Data extracted from a collection:
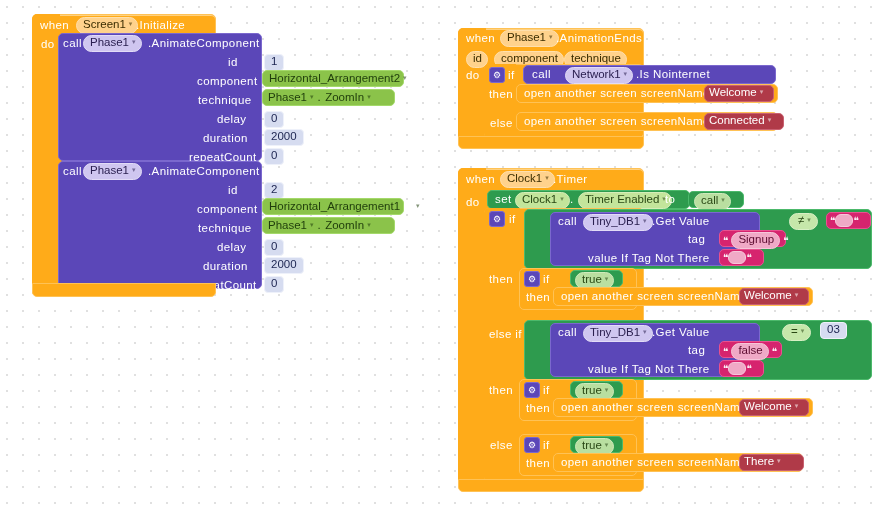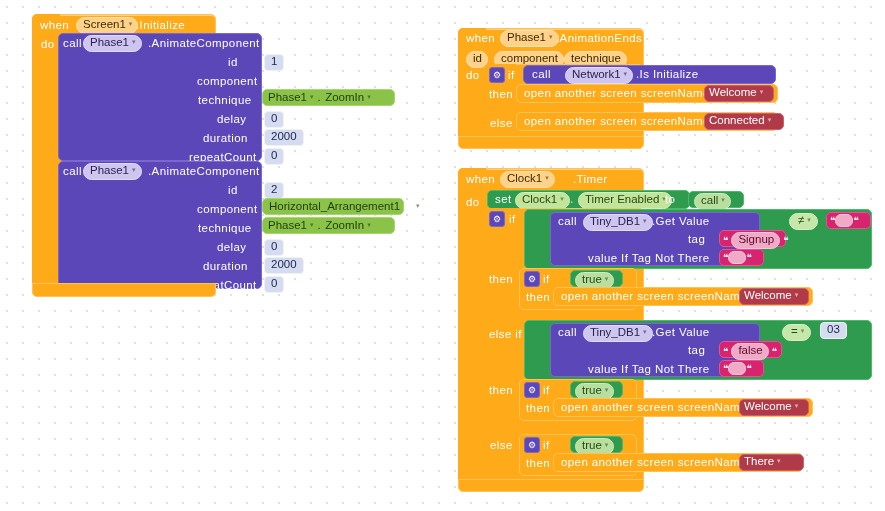--- a/index.html
+++ b/index.html
@@ -98,20 +98,28 @@
   <div class="row" style="left:228px;top:57px;">
     <span class="lbl">id</span>
   </div>
   <div class="row" style="left:264px;top:54px;">
     <span class="chip chip-num">1</span>
   </div>
 
   <div class="row" style="left:197px;top:76px;">
     <span class="lbl">component</span>
   </div>
+  <div class="blk lgreen" style="left:262px;top:70px;width:142px;height:17px;">
+    <div class="row" style="left:6px;top:2px;">
+      <span class="chip chip-grn" style="background:transparent;border:none;padding:0;color:#1f3d0b;">
+        <span>Horizontal_Arrangement2</span>
+        <span class="caret">▾</span>
+      </span>
+    </div>
+  </div>
 
   <div class="row" style="left:198px;top:95px;">
     <span class="lbl">technique</span>
   </div>
   <div class="blk lgreen" style="left:262px;top:89px;width:133px;height:17px;">
     <div class="row" style="left:5px;top:2px;align-items:center;">
       <span class="chip chip-grn2" style="background:transparent;border:none;padding:0;color:#1f3d0b;">
         <span>Phase1</span>
         <span class="caret">▾</span>
       </span>
@@ -260,21 +268,21 @@
   <div class="row" style="left:532px;top:69px;">
     <span class="lbl">call</span>
   </div>
   <div class="row" style="left:565px;top:67px;">
     <span class="chip chip-pur">
         <span>Network1</span>
         <span class="caret">▾</span>
       </span>
   </div>
   <div class="row" style="left:636px;top:69px;">
-    <span class="lbl">.Is Initialize</span>
+    <span class="lbl">.Is Nointernet</span>
   </div>
 
   <div class="row" style="left:489px;top:89px;">
     <span class="lbl wht">then</span>
   </div>
   <div class="blk ctl" style="left:516px;top:84px;width:262px;height:19px;border-radius:5px;"></div>
   <div class="row" style="left:524px;top:88px;">
     <span class="lbl wht">open another screen  screenName</span>
   </div>
   <div class="blk maroon" style="left:704px;top:85px;width:70px;height:17px;"></div>
@@ -307,21 +315,21 @@
 
   <div class="row" style="left:466px;top:174px;">
     <span class="lbl wht">when</span>
   </div>
   <div class="row" style="left:500px;top:171px;">
     <span class="chip chip-ora">
         <span>Clock1</span>
         <span class="caret">▾</span>
       </span>
   </div>
-  <div class="row" style="left:573px;top:174px;">
+  <div class="row" style="left:553px;top:174px;">
     <span class="lbl wht">.Timer</span>
   </div>
   <div class="row" style="left:466px;top:197px;">
     <span class="lbl wht">do</span>
   </div>
 
   <div class="blk green" style="left:487px;top:190px;width:203px;height:19px;"></div>
   <div class="row" style="left:495px;top:194px;">
     <span class="lbl">set</span>
   </div>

BRIEF: Having removed the pictures, write out the records exactly as they stand.

RESPONSE AREA:
--- a/index.html
+++ b/index.html
@@ -98,20 +98,28 @@
   <div class="row" style="left:228px;top:57px;">
     <span class="lbl">id</span>
   </div>
   <div class="row" style="left:264px;top:54px;">
     <span class="chip chip-num">1</span>
   </div>
 
   <div class="row" style="left:197px;top:76px;">
     <span class="lbl">component</span>
   </div>
+  <div class="blk lgreen" style="left:262px;top:70px;width:142px;height:17px;">
+    <div class="row" style="left:6px;top:2px;">
+      <span class="chip chip-grn" style="background:transparent;border:none;padding:0;color:#1f3d0b;">
+        <span>Horizontal_Arrangement2</span>
+        <span class="caret">▾</span>
+      </span>
+    </div>
+  </div>
 
   <div class="row" style="left:198px;top:95px;">
     <span class="lbl">technique</span>
   </div>
   <div class="blk lgreen" style="left:262px;top:89px;width:133px;height:17px;">
     <div class="row" style="left:5px;top:2px;align-items:center;">
       <span class="chip chip-grn2" style="background:transparent;border:none;padding:0;color:#1f3d0b;">
         <span>Phase1</span>
         <span class="caret">▾</span>
       </span>
@@ -260,21 +268,21 @@
   <div class="row" style="left:532px;top:69px;">
     <span class="lbl">call</span>
   </div>
   <div class="row" style="left:565px;top:67px;">
     <span class="chip chip-pur">
         <span>Network1</span>
         <span class="caret">▾</span>
       </span>
   </div>
   <div class="row" style="left:636px;top:69px;">
-    <span class="lbl">.Is Initialize</span>
+    <span class="lbl">.Is Nointernet</span>
   </div>
 
   <div class="row" style="left:489px;top:89px;">
     <span class="lbl wht">then</span>
   </div>
   <div class="blk ctl" style="left:516px;top:84px;width:262px;height:19px;border-radius:5px;"></div>
   <div class="row" style="left:524px;top:88px;">
     <span class="lbl wht">open another screen  screenName</span>
   </div>
   <div class="blk maroon" style="left:704px;top:85px;width:70px;height:17px;"></div>
@@ -307,21 +315,21 @@
 
   <div class="row" style="left:466px;top:174px;">
     <span class="lbl wht">when</span>
   </div>
   <div class="row" style="left:500px;top:171px;">
     <span class="chip chip-ora">
         <span>Clock1</span>
         <span class="caret">▾</span>
       </span>
   </div>
-  <div class="row" style="left:573px;top:174px;">
+  <div class="row" style="left:553px;top:174px;">
     <span class="lbl wht">.Timer</span>
   </div>
   <div class="row" style="left:466px;top:197px;">
     <span class="lbl wht">do</span>
   </div>
 
   <div class="blk green" style="left:487px;top:190px;width:203px;height:19px;"></div>
   <div class="row" style="left:495px;top:194px;">
     <span class="lbl">set</span>
   </div>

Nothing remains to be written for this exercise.